The interesting part lies in the fact that,

- if you don't look for something, being unaware of its relative value, you will not be able to see it even if it faces you in very lightly veiled form, and the reverse,
- if you are aware of the high value of something and look for it with focused interest, if it is there around you somewhere even in fully hidden form, you will able to reveal and get it.

All these ideas hold good in real life problem solving or for that matter, in using the pattern and method of Componendo dividendo.

You may ask, why is it so?

The answer is, because of abstraction or the general nature of the ideas.

### Componendo dividendo is a pattern-method pair that is of great value for least cost problem solving

**To you, values of things or ideas are of two kinds**, one is the value that you came to know from other sources, people or media. The other is the value **assigned by your mind through use and experience**. Naturally, *we attach more importance to the second kind.*

After solving a fair number of problems of varied types by Componendo dividendo, **we are now sure of the very high value** of the pattern-method pair of Componendo dividendo, as, every time it produced results that can't be matched in any other way. The faith on it has grown that matters in our ability to detect its presence and use it.

In the problem chosen this time, the **patterns of componendo dividendo are partially hidden** with distinctive pattern present but fraction of two variables not visible. The problem is such that it can be solved following another method. But if we reveal the partially hidden componendo dividendo and use it, solution is reached in minimum time.

Before taking up the problem solving example, we will present Componendo dividendo concepts in brief. If you are already aware, you may skip it.

### Basics of Componendo dividendo in brief

The basic **three-step process of Componendo dividend**o is simple.

When value of the **target expression**, $\displaystyle\frac{p}{q}$ is to be found out, the popular and powerful method of Componendo dividendo simplifies **given expression** of the form, $\displaystyle\frac{p+q}{p-q}=3$ in clear and easy to carry out **three steps**,

**Step 1:**add 1 to the expression to**reduce the numerator to a single variable expression in $p$**, $\displaystyle\frac{2p}{p-q}=4$, keeping the denominator unchanged,**Step 2:**subtract 1 from the expression to**reduce the numerator to a single variable expression in $q$**, $\displaystyle\frac{2q}{p-q}=2$, keeping again the denominator unchanged, and,**Step 3:**taking ratio of the two results to**eliminate the common denominator**and**obtain the ratio of just the two variables**$p$ and $q$, $\displaystyle\frac{p}{q}=2$.

The three steps are so easy to understand and apply that, in most of the problems where Componendo dividendo is used, the steps can be carried out and solution obtained by mental manipulation only. **Consequently such problems can be solved very quickly.**

#### Componendo dividendo works bothways

On the other hand referring to the above example, if $\displaystyle\frac{p}{q}=2$ is given, we can find immediately the value of $\displaystyle\frac{p+q}{p-q}=3$ by following the same three steps.

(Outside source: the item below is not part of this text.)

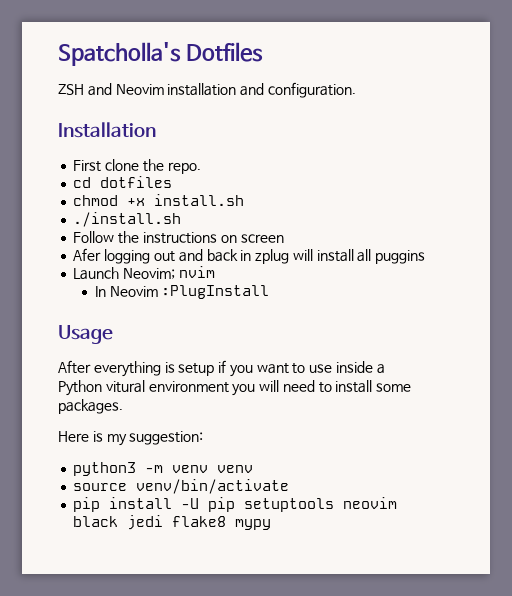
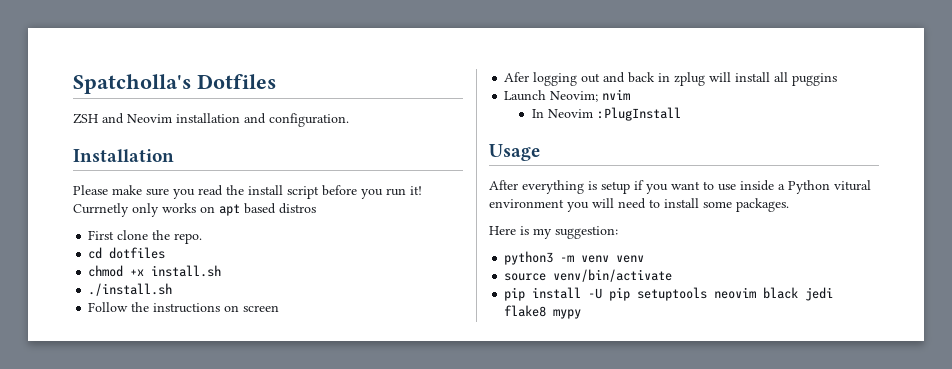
(156, 130) none -> [73,185,422,199] [73,203,316,217] // Please make sure you read the install script before you run it! Currnetly only works on apt based distros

#### Essential requirement of Componendo dividendo to work

For Componendo dividendo to work, one of the given and target expressions should have the form, $\displaystyle\frac{p+q}{p-q}$. This is the **distinctive expression** by which we recognize the possibility of applying the method. We may call this as **componendo dividendo expression**.

#### First important point

The

distinctive componendo dividendo friendly expression may appear in the given expression or in the target expression.

#### Second important point

The

second expression should be a fraction, $\displaystyle\frac{p}{q}$of the two unique variables, in this case of $p$ and $q$ appearing in the distinctive expression. This fraction may also appear as given or target expression.

These two expressions form a **strongly bonded pair for Componendo dividendo to work in its standard three-step form**.

Occasionally, the distinctive pattern is there in the problem, but its pair, the fraction of two variables of the distinctive pattern cannot readily be seen. These are **partially hidden Componendo dividendo problems.**

When none of the two forms of expressions are visible but nevertheless exist hidden in the problem, we have in our hand what we call **fully hidden Componendo dividendo.**

### Uncovering partially hidden componendo dividendo by expression manipulation

When the problem appears in a form exactly suitable for applying the method, problem solving is trivial and very easy to solve.

But occasionally the distinctive expression $\displaystyle\frac{p+q}{p-q}$ appears, but its inseparable pair, the fraction of the two variables, $\displaystyle\frac{p}{q}$ is not apparently visible. In most such problems we have found that if we manipulate the expression other than the distinctive one, we get the requisite fraction pair $\displaystyle\frac{p}{q}$ to be able to solve the problem by Componendo dividendo at least cost (time is cost here).

Let us present the problem to you, and with the background given till now, you should be able to solve it yourself by** componendo dividendo in quick time.**

### Chosen problem example

**Q1. **If $\displaystyle\frac{x}{y} = \displaystyle\frac{4}{5}$, then the value of $\displaystyle\frac{4}{7} + \displaystyle\frac{2y - x}{2y + x}$ is,

- $1$
- $2$
- $\displaystyle\frac{3}{7}$
- $1\displaystyle\frac{1}{7}$

**Solution: Problem analysis**

With the first look at the two expressions we identify the distinctive pattern $\displaystyle\frac{p-q}{p+q}$ in the target expression as a term.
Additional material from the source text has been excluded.